Items from a dataset
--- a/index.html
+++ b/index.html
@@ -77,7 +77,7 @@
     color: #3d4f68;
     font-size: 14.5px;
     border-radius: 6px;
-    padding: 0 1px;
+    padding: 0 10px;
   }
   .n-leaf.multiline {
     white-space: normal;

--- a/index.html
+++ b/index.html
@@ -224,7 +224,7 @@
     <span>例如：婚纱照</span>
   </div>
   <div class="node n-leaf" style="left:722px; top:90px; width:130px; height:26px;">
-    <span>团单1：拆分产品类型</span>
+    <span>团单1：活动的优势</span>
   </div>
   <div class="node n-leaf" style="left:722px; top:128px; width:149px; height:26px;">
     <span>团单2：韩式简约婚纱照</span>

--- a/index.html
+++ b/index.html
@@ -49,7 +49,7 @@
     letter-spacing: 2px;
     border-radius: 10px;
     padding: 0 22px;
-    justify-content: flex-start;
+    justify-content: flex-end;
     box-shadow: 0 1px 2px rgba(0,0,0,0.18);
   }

* * *

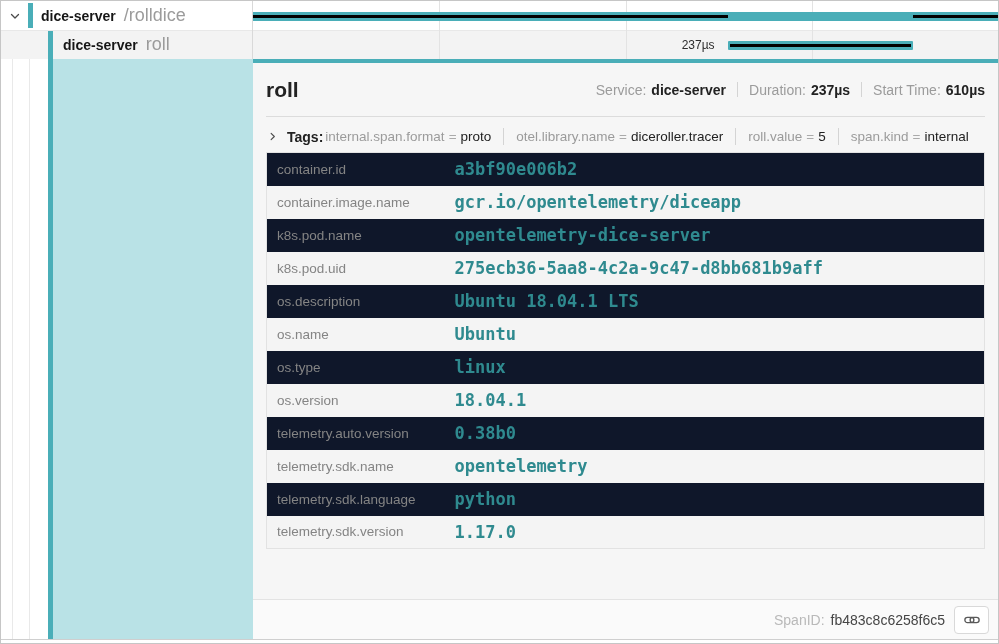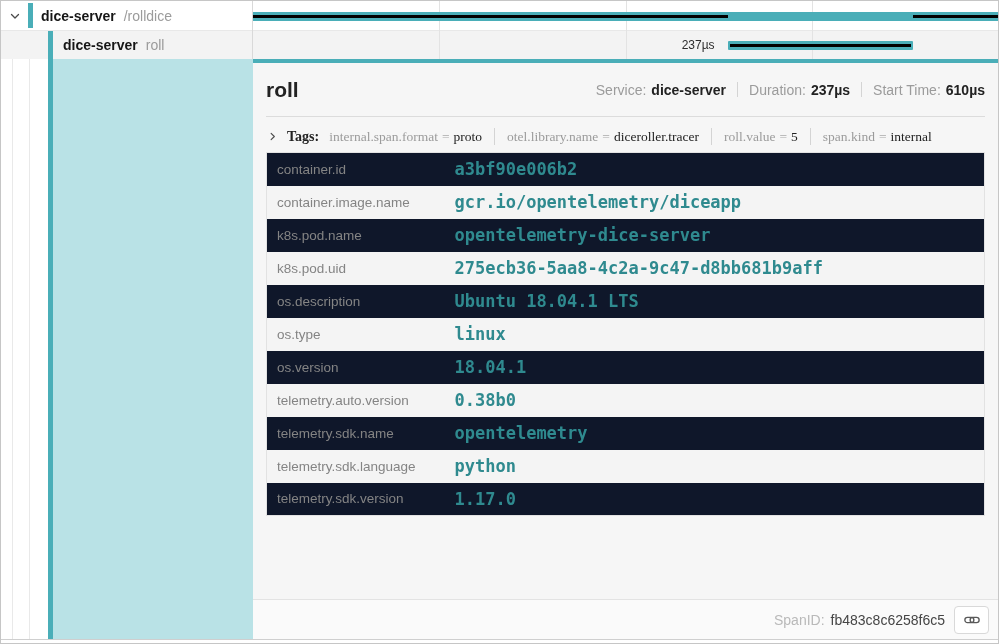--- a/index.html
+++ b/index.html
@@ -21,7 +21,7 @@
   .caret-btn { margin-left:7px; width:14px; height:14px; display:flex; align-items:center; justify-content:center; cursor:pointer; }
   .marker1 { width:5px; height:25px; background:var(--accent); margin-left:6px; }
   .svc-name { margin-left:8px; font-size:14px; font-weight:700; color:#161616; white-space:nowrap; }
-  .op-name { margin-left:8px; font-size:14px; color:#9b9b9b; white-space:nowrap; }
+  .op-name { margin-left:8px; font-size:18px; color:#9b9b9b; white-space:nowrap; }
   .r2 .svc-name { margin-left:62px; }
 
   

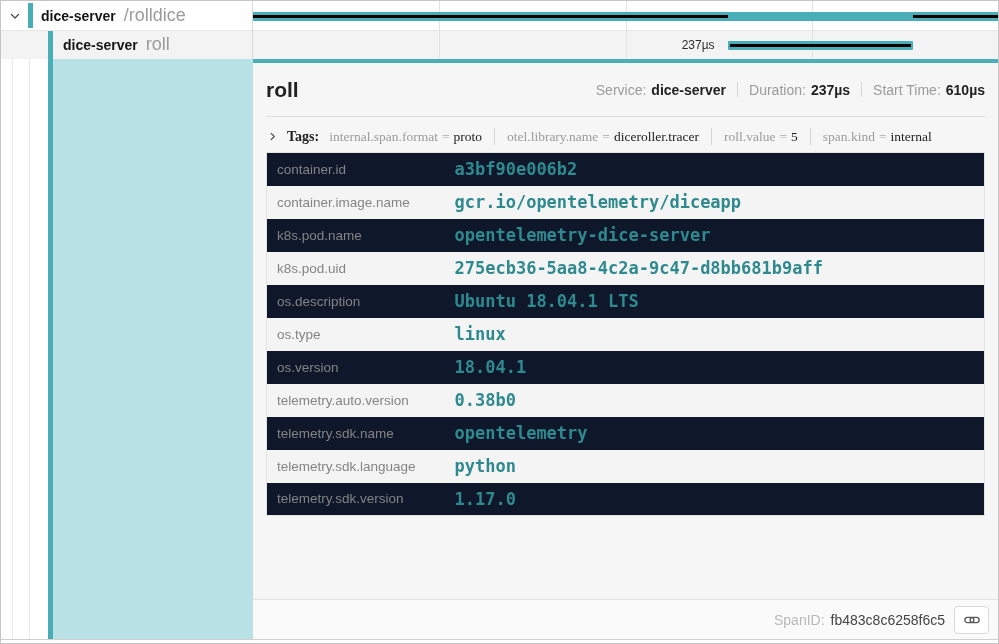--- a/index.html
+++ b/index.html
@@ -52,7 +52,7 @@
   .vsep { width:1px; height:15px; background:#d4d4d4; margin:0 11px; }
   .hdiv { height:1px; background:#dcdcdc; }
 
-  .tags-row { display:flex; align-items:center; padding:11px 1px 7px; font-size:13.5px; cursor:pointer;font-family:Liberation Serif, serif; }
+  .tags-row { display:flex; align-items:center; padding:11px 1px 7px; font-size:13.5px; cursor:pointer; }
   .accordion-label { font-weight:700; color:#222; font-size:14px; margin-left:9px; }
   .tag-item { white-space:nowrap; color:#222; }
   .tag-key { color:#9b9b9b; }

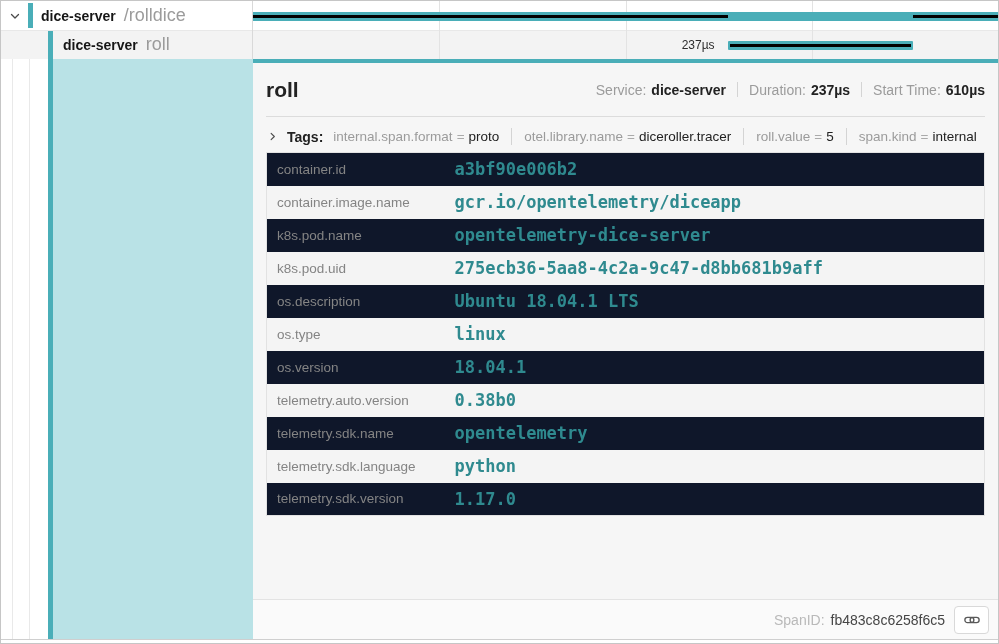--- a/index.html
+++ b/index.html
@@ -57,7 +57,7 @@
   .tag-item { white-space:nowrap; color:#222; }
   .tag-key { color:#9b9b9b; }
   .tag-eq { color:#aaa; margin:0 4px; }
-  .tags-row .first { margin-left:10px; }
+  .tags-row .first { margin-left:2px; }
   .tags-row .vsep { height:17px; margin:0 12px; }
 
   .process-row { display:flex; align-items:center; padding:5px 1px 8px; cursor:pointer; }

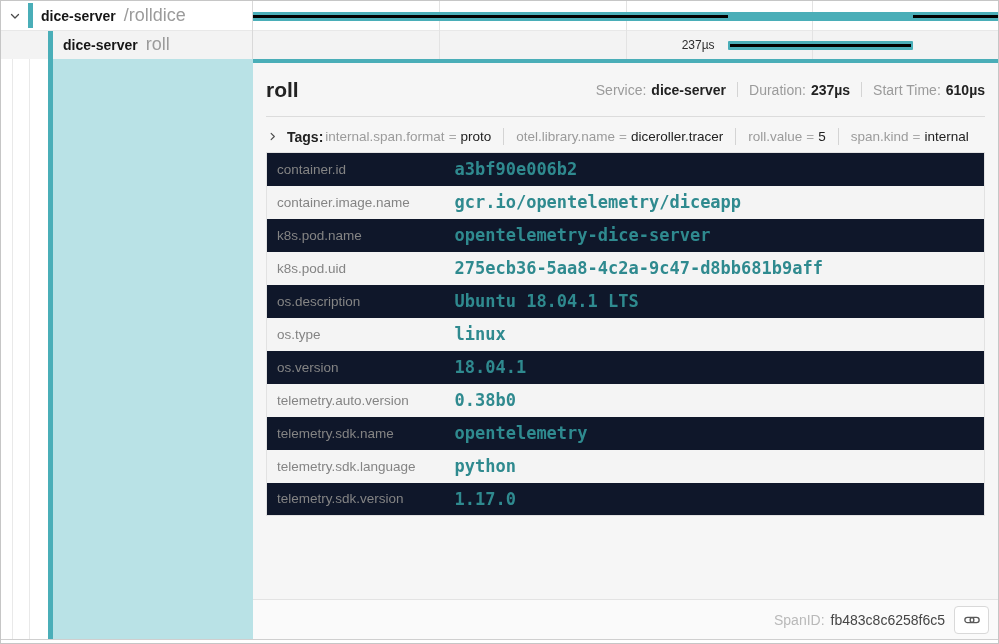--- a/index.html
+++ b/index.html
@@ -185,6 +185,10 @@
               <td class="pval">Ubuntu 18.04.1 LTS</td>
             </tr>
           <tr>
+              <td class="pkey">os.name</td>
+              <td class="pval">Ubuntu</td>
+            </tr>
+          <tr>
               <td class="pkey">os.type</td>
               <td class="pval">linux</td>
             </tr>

**Brief**
Find the lines above that include the string "style" and copy them.

**Solution for this exercise**
   <div class="node n-leaf" style="left:722px; top:90px; width:130px; height:26px;">
   <div class="node n-leaf" style="left:722px; top:128px; width:149px; height:26px;">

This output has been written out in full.